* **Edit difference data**
☆ ☆ ☆ ☆ ☆ ☆ ☆
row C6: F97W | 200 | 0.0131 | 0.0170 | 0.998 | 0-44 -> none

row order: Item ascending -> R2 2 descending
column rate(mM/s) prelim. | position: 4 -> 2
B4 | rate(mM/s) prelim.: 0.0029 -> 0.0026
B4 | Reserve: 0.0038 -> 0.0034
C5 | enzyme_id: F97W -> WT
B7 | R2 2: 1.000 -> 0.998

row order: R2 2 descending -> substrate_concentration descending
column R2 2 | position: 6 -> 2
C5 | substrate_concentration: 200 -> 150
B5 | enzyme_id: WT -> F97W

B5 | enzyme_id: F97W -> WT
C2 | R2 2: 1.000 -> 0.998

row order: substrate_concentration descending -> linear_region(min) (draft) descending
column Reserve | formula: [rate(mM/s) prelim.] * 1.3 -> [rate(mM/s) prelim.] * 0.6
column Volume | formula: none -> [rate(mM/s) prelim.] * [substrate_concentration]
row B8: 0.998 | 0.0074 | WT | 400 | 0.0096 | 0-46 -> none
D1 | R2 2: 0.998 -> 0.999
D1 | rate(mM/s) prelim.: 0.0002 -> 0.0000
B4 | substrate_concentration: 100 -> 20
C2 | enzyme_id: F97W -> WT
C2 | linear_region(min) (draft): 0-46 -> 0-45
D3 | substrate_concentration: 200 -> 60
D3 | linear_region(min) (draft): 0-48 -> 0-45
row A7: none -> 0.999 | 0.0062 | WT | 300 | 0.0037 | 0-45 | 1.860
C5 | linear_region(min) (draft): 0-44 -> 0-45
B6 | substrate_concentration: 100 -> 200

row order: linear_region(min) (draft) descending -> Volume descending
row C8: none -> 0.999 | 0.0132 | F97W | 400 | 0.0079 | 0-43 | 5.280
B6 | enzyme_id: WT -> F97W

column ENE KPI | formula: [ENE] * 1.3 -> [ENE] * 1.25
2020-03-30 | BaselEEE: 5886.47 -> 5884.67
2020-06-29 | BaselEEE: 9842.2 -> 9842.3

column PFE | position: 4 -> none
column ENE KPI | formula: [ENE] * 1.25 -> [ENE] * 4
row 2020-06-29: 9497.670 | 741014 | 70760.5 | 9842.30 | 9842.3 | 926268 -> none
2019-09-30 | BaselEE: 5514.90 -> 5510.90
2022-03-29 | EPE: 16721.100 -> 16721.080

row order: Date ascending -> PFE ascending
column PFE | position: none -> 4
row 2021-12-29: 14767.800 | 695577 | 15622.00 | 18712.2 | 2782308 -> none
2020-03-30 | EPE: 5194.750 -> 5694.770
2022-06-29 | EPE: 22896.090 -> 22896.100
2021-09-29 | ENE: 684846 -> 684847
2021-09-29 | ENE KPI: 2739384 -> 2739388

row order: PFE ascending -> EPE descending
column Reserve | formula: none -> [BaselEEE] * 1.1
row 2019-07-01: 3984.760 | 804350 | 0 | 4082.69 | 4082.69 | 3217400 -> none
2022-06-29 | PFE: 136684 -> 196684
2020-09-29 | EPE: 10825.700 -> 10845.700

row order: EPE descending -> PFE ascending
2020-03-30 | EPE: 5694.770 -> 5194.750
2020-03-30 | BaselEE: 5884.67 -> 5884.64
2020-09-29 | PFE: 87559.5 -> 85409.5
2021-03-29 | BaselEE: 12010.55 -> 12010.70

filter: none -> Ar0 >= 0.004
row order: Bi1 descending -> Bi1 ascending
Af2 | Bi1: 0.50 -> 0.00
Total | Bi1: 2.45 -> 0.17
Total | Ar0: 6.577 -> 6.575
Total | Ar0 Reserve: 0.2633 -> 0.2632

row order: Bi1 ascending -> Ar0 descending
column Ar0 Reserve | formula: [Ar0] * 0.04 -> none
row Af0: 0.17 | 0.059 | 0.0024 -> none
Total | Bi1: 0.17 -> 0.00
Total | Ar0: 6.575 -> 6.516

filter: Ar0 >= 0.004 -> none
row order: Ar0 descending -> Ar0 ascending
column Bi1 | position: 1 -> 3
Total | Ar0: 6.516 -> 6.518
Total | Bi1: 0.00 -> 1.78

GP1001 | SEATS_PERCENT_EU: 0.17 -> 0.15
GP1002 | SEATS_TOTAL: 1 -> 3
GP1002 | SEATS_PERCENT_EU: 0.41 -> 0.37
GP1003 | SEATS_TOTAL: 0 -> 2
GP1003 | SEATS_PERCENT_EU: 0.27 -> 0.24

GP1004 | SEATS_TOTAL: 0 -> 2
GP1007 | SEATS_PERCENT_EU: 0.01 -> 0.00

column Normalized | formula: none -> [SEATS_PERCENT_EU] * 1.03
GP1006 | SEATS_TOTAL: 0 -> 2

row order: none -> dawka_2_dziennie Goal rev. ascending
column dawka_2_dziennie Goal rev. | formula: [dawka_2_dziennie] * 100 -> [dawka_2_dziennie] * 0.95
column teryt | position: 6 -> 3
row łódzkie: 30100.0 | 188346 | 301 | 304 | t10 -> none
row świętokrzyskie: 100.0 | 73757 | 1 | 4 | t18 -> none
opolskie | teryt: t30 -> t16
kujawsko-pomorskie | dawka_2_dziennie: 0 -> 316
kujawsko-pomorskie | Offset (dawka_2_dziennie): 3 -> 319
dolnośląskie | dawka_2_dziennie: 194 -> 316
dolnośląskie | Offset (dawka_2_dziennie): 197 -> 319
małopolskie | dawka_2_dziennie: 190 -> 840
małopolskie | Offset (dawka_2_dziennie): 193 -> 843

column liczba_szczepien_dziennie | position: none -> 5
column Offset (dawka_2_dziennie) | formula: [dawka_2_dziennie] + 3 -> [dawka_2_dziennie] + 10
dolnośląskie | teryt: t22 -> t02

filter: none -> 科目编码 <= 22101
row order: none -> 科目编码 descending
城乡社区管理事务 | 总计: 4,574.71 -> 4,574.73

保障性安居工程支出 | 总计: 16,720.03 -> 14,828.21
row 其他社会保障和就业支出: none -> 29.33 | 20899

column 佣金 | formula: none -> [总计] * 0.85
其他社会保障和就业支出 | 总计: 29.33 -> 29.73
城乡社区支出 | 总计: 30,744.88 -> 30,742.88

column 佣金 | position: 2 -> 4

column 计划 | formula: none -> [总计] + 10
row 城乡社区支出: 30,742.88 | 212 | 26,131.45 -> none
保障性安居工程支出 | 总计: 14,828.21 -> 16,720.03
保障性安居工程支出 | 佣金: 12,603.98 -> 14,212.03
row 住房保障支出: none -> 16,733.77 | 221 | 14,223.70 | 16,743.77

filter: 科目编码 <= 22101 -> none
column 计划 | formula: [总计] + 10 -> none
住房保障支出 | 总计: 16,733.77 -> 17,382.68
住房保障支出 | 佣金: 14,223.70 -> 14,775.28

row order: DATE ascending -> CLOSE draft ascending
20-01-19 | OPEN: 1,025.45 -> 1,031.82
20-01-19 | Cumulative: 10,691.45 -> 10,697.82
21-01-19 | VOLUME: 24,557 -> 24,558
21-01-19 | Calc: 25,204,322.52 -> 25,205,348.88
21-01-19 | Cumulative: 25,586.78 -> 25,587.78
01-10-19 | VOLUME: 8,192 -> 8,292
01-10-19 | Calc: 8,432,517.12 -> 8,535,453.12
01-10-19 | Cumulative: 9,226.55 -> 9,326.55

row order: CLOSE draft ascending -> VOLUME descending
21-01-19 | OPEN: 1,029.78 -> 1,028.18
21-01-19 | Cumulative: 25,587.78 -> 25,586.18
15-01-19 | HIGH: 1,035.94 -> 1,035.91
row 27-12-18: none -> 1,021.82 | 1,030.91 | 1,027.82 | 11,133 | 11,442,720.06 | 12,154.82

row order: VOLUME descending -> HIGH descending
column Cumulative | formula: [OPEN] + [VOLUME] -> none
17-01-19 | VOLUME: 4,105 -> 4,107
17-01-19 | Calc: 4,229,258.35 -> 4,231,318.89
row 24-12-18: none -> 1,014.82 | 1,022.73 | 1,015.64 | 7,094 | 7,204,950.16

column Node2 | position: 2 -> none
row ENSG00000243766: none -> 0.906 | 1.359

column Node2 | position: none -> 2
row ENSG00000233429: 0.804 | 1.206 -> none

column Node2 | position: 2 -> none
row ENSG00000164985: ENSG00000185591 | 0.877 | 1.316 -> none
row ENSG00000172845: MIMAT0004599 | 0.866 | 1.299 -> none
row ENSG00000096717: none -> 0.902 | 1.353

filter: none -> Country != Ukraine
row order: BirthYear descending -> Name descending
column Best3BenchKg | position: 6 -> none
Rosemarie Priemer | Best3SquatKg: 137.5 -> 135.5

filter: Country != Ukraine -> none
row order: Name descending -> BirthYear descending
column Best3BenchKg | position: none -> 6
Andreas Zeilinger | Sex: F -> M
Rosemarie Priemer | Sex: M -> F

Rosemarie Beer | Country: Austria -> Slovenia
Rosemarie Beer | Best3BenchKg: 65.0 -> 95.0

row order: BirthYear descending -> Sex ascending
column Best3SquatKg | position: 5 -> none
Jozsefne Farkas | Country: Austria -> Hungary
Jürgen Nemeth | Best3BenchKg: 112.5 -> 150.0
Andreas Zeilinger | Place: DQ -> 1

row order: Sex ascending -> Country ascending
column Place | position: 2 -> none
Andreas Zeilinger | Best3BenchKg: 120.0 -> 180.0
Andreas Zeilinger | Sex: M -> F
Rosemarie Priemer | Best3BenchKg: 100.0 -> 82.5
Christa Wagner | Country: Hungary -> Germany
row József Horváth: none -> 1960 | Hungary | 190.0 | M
☆ ☆ ☆ ☆ ☆ ☆ ☆
* **Work item**
A line qualifies when it holds the word "Hungary"; report all qualifying lines from the records above.

* **Task response**
Jozsefne Farkas | Country: Austria -> Hungary
Christa Wagner | Country: Hungary -> Germany
row József Horváth: none -> 1960 | Hungary | 190.0 | M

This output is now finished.